Entgeistert blickte ich ihm nach. Erst dann wurde mir bewusst, dass der Standbesitzer wohl schon auf mich warten musste und ich hastete in die andere Richtung. Der Nachmittag verlief hektisch, ich hatte viel zu tun und ein Japaner fotografierte mich sogar mit meiner langen lockigen roten Mähne… Irgendwie hatte Tim es geschafft, mich aus dem Konzept zu bringen. Mir war nicht bewusst warum. Und in der Nacht träumte ich wirres Zeug und ständig tauchte sein Gesicht vor mir auf. Gott sei Dank hatte ich genug zu tun, sonst hätte ich wohl nur vor mich hin gegrübelt. Und trotzdem kam sein Anruf Montagmittag völlig unerwartet. Ich selber hob sogar ab, ich war gerade auf dem Sprung zu einer Vorlesung und als einzige unseres Kleeblatts daheim.

„Hallo Vivi!“ Ich erkannte ihn nicht einmal sofort, aber schließlich fühlte ich so etwas wie ein merkwürdiges Grummeln in meinem Bauch. Verdammt, was war los mit mir? Während ich fast ungläubig beobachtete, wie ich selber, eine völlig fremde Person, mich mit Tim verabredete, um ihm meine Skripten zu leihen, musste ich mir selbst eingestehen, dass mir der Bursch auf einmal nicht mehr gleichgültig war. Wegen eines Skriptums, wegen Unterlagen für eine Vorlesung?

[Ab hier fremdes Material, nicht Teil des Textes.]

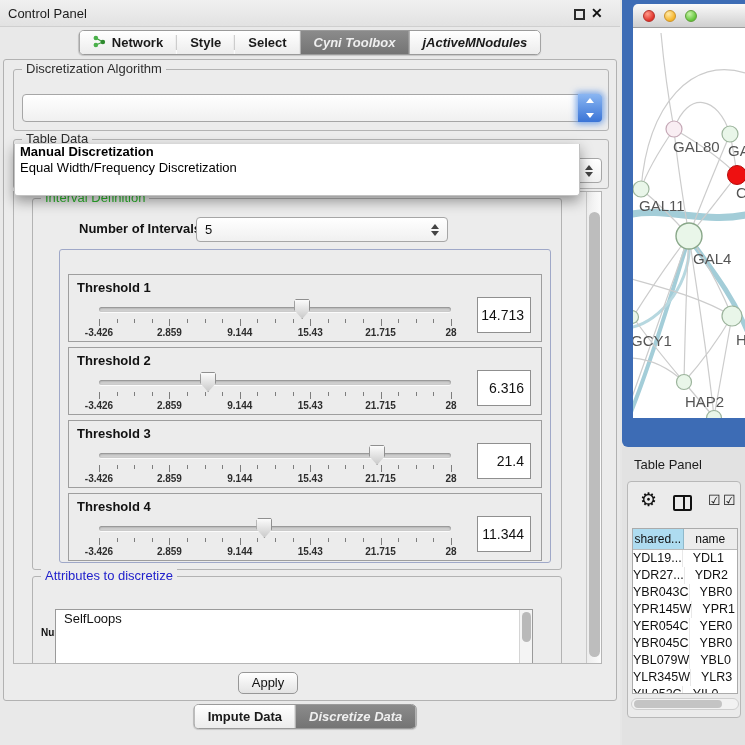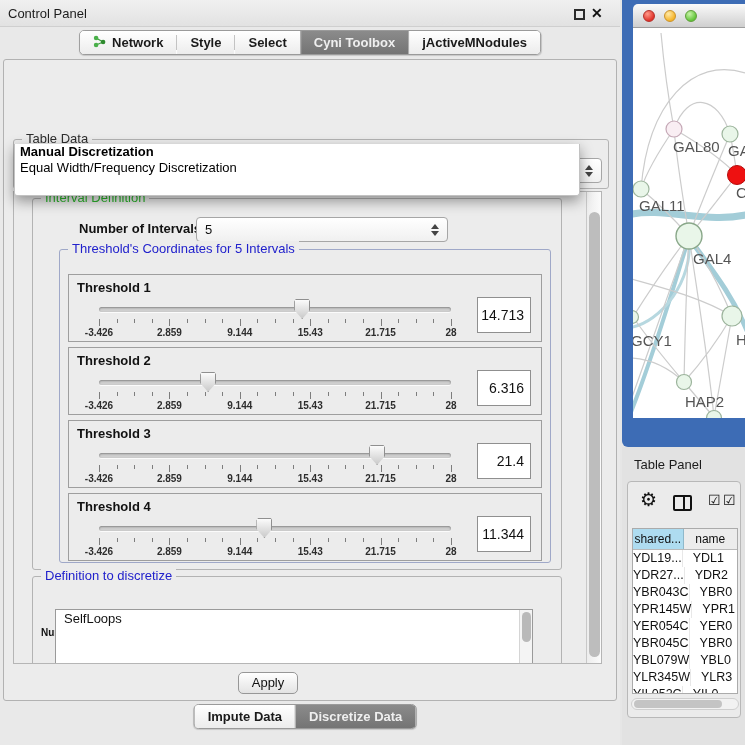--- a/index.html
+++ b/index.html
@@ -15,21 +15,21 @@
   .close-btn{position:absolute;left:591px;top:5px;font-size:14px;font-weight:700;color:#111;}
 
   
   .seg-bar{position:absolute;display:inline-flex;align-items:stretch;height:25px;
     background:#fdfdfd;border:1px solid #9a9a9a;border-radius:5px;overflow:hidden;
     box-shadow:0 1px 1px rgba(0,0,0,.15);}
   .seg-item{display:flex;align-items:center;padding:0 13px;font-weight:700;font-size:13px;color:#1a1a1a;
     background:linear-gradient(#ffffff,#ececec);white-space:nowrap;}
   .seg-item.sel{background:linear-gradient(#8b8b8b,#747474);color:#efefef;}
   .seg-sep{width:1px;background:#bdbdbd;margin:4px 0;}
-  .seg-border{border-left:1px solid #a5a5a5;}
+  .seg-border{border-left:1px solid #a5a5a5;font-style:italic;}
   .top-tabs{top:30px;left:310px;transform:translateX(-50%);}
   .bottom-tabs{top:704px;left:305px;transform:translateX(-50%);}
   .net-glyph{margin-right:6px;display:inline-block;}
 
   
   .content{position:absolute;left:3px;top:59px;width:614px;height:642px;
     background:#ececec;border:1px solid #b2b2b2;border-radius:3px;}
 
   .fieldset{position:absolute;border:1px solid #b3b3b3;border-radius:3px;}
   .legend{position:absolute;top:-9px;left:8px;background:#ececec;padding:0 4px;font-size:13px;white-space:nowrap;}
@@ -166,20 +166,29 @@
     <div class="seg-item sel seg-border">
       <span>Cyni Toolbox</span>
     </div>
     <div class="seg-item seg-border">
       <span>jActiveMNodules</span>
     </div>
   </div>
 
   <div class="content">
 
+    <div class="fieldset" style="left:9px;top:9px;width:596px;height:62px;">
+      <span class="legend dark">Discretization Algorithm</span>
+      <div class="combo focused" style="left:8px;top:24px;width:580px;height:28px;">
+        <div class="endcap">
+          <span class="arrow-up"></span>
+            <span class="arrow-dn"></span>
+        </div>
+      </div>
+    </div>
 
     <div class="popup">
       <div class="opt sel">Manual Discretization</div>
       <div class="opt">Equal Width/Frequency Discretization</div>
     </div>
 
     <div class="fieldset" style="left:9px;top:79px;width:596px;height:50px;">
       <span class="legend dark">Table Data</span>
       <div class="combo" style="left:8px;top:18px;width:580px;height:25px;">
         <span>galFiltered.sif default node</span>
@@ -198,21 +207,20 @@
           <span class="bold" style="position:absolute;left:46px;top:22px;">Number of Intervals</span>
           <div class="combo" style="left:163px;top:18px;width:252px;height:25px;">
             <span>5</span>
             <span class="arrows">
               <span class="arrow-up"></span>
                 <span class="arrow-dn"></span>
             </span>
           </div>
 
           <div class="fieldset" style="left:26px;top:50px;width:492px;height:314px;border-color:#9fa8c8;">
-            <span class="legend blue">Threshold's Coordinates for 5 Intervals</span>
 
             <div class="tbox" style="top:24px;">
               <span class="t-label">Threshold 1</span>
               <div class="slider">
                 <div class="track"></div>
                 <div class="handle" style="left: calc(57.72% - 8px);"></div>
                 <div class="ruler">
                     <div class="tick major" style="left: 0%;"></div>
                     <div class="tick" style="left: 5%;"></div>
                     <div class="tick" style="left: 10%;"></div>
@@ -355,21 +363,21 @@
                     <span class="tick-label" style="left: 80%;">21.715</span>
                     <span class="tick-label" style="left: 100%;">28</span>
                   </div>
               </div>
               <div class="valuebox">11.344</div>
             </div>
           </div>
         </div>
 
         <div class="fieldset" style="left:18px;top:384px;width:530px;height:110px;">
-          <span class="legend blue">Definition to discretize</span>
+          <span class="legend blue">Attributes to discretize</span>
           <span class="attr-title">Numerical Attributes</span>
           <div class="attr-list">
             <div class="list-inner">
                 <div class="attr-item">SelfLoops</div>
               </div>
             <div class="list-vscroll">
                 <div class="thumb"></div>
               </div>
           </div>
         </div>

War ich wirklich so eine ahnungslose Landpomeranze, die sich in jeden verliebte, der ihr ein wenig zu nahe kam? Nein, das war ich nicht! Ich nahm meine Mappe und machte mich auf in die Stadt. Was war denn schon dabei, wenn er mich zu einem Kaffee einlud? Ein aufmerksamer Bursch, der halt auf diese Art DANKE sagen wollte! Okay,  ich hatte nichts dagegen.